Courtney touched his arm. “No, Jack, you’re missing the point.” Sofia blinked at the way Courtney spoke to him. He wouldn’t stand for it.
“What is the point, young lady?” he said to Courtney with a smile. Sofia’s heart sank a little. He seemed to be standing for it.
“The point is, Sofia’s character is meant to be humorous. Jane Austen wrote comedies, remember? This will honor that.”
Sofia bristled. She found herself in a battle of two warring parts. On the one hand, she wanted to look devastatingly glamorous on-screen in a beautiful gown, break hearts, and show Courtney up. On the other hand, she worshipped Jane Austen, and doing right by the little woman now living in her brother’s house would involve honoring this infernal child’s suggestion. She cursed Jane for the dilemma.
Jack looked at them both. “It’s a good idea,” Jack said. “You don’t mind, do you, Sofe?”

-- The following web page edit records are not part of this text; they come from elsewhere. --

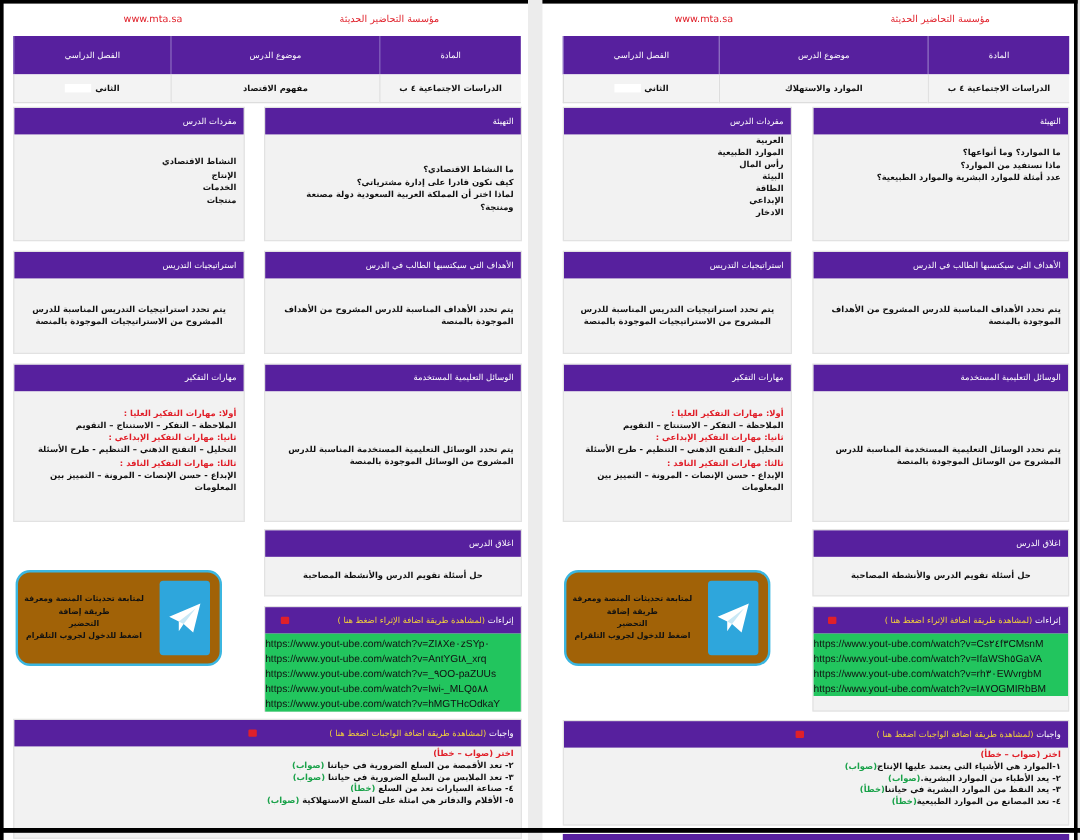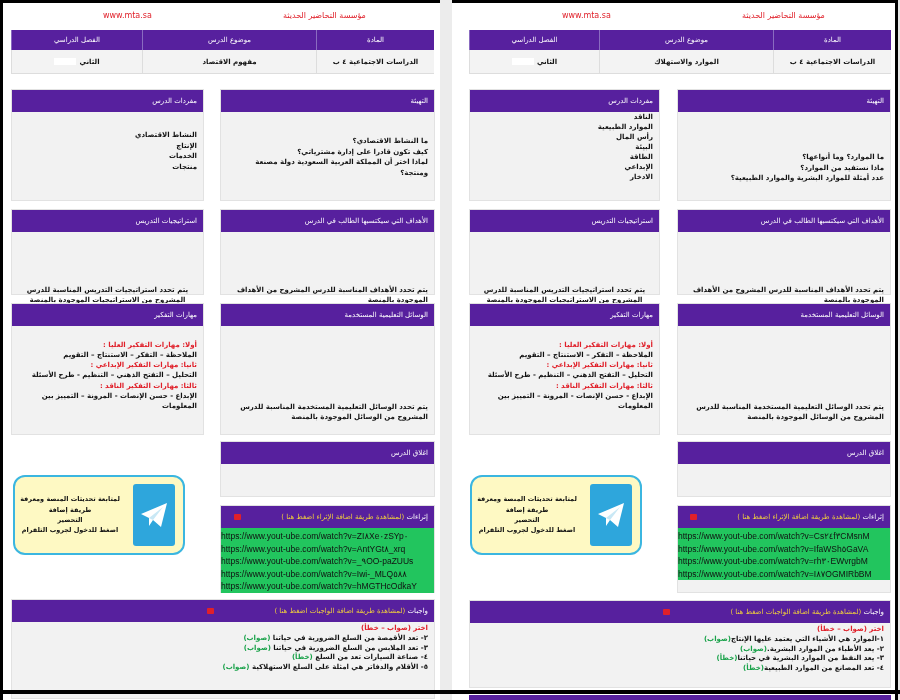--- a/index.html
+++ b/index.html
@@ -12,37 +12,37 @@
   .page.left { left: 0; width: 440px; border-left: 3px solid #000; }
   .page.right { left: 452px; width: 446px; border-right: 3px solid #000; }
   .gap { position: absolute; left: 440px; top: 0; width: 12px; height: 700px; background: #ececec; }
   .bottom-bar { position: absolute; left: 0; top: 690px; width: 900px; height: 4px; background: #000; }
 
   .topline { position: absolute; top: 8px; left: 0; right: 0; height: 14px; font-size: 8px; color: #e0202a; padding-left: 34px; }
   .topline .site { position: absolute; }
   .topline .org { position: absolute; }
 
   .meta { position: absolute; top: 27px; display: grid; direction: rtl; font-size: 7px; }
-  .meta .h { background: #57209e; color: #fff; height: 20px; display: flex; align-items: center; justify-content: center; border-left: 1px solid #8a6bc0; }
+  .meta .h { background: #57209e; color: #fff; height: 32px; display: flex; align-items: center; justify-content: center; border-left: 1px solid #8a6bc0; }
   .meta .v { background: #f3f3f3; height: 24px; display: flex; align-items: center; justify-content: center; font-weight: bold; color: #111; border-left: 1px solid #ddd; border-bottom: 1px solid #ddd; }
   .mask { display: inline-block; width: 22px; height: 7px; background: #fff; margin-right: 3px; }
 
   .card { position: absolute; direction: rtl; background: #f2f2f2; border: 1px solid #e2e2e2; }
   .card .ch { background: #57209e; color: #fff; font-size: 7px; height: 22px; display: flex; align-items: center; padding: 0 6px; }
   .card .cb { font-size: 7px; color: #111; font-weight: bold; padding: 4px 6px; line-height: 1.5; }
-  .cb.vcenter { display: flex; align-items: center; height: calc(100% - 22px); margin-top: 32px; }
+  .cb.vcenter { display: flex; align-items: center; height: calc(100% - 22px); }
   .cb.vcenter.jc { justify-content: center; text-align: center; }
   .red { color: #e0202a; }
   .green { color: #1aa24a; }
   .yellow { color: #f3d23a; }
   .yt { display: inline-block; width: 7px; height: 6px; background: #e0202a; border-radius: 1px; margin: 0 40px 0 0; vertical-align: middle; }
 
   .links { direction: ltr; font-family: "Liberation Sans", sans-serif; font-size: 8.5px; color: #111; line-height: 12.5px; padding-top: 2px; background: #22c55e; }
 
-  .tg { position: absolute; border: 2px solid #3bb6e0; border-radius: 12px; background: #fef9c3; direction: rtl; display: flex; align-items: center; }
+  .tg { position: absolute; border: 2px solid #3bb6e0; border-radius: 12px; background: #a16207; direction: rtl; display: flex; align-items: center; }
   .tg .logo { width: 42px; height: 62px; background: #2ea6dc; border-radius: 3px; margin: 0 8px; display: flex; align-items: center; justify-content: center; }
   .tg .txt { font-size: 6.5px; font-weight: bold; color: #111; text-align: center; line-height: 1.6; flex: 1; }
 </style>
 </head>
 <body>
 
 <div class="gap"></div>
 
 <div class="page left">
   <div class="topline">
@@ -164,30 +164,30 @@
     <div class="v">الدراسات الاجتماعية ٤ ب</div>
     <div class="v">الموارد والاستهلاك</div>
     <div class="v">
         <span>الثاني</span>
         <span class="mask"></span>
       </div>
   </div>
 
   <div class="card" style="left:225px; top:86px; width:214px; height:112px;">
     <div class="ch">التهيئة</div>
-    <div class="cb" style="padding-top:40px;">
+    <div class="cb" style="padding-top:10px;">
       <div>ما الموارد؟ وما أنواعها؟</div>
         <div>ماذا نستفيد من الموارد؟</div>
         <div>عدد أمثلة للموارد البشرية والموارد الطبيعية؟</div>
     </div>
   </div>
   <div class="card" style="left:17px; top:86px; width:191px; height:112px;">
     <div class="ch">مفردات الدرس</div>
     <div class="cb" style="padding-top:1px; line-height:1.42;">
-      <div>الناقد</div>
+      <div>العربية</div>
         <div>الموارد الطبيعية</div>
         <div>رأس المال</div>
         <div>البيئة</div>
         <div>الطاقة</div>
         <div>الإبداعي</div>
         <div>الادخار</div>
     </div>
   </div>
 
   <div class="card" style="left:225px; top:206px; width:214px; height:86px;">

“I suppose not,” Sofia said. She didn’t mind most things when he called her “Sofe.” He used to call her that all the time.
“Cool,” he said.
“Cool,” Courtney repeated. She winked at him and followed him out of the makeup truck.
Sofia stood there and watched them go.
ONCE UPON A time, Sofia’s beauty had disarmed. When she was fourteen years old, a man had walked up to her on a darkened train platform, drunk. “You’re the hottest piece of arse I’ve ever seen,” he declared. He was at least thirty-five. She was terrified. Then she learned to use it. She studied herself in the mirror each day until she had shaped a set of looks, walks, and laughs. By the time she was fifteen, tales of her beauty swept the length of her village.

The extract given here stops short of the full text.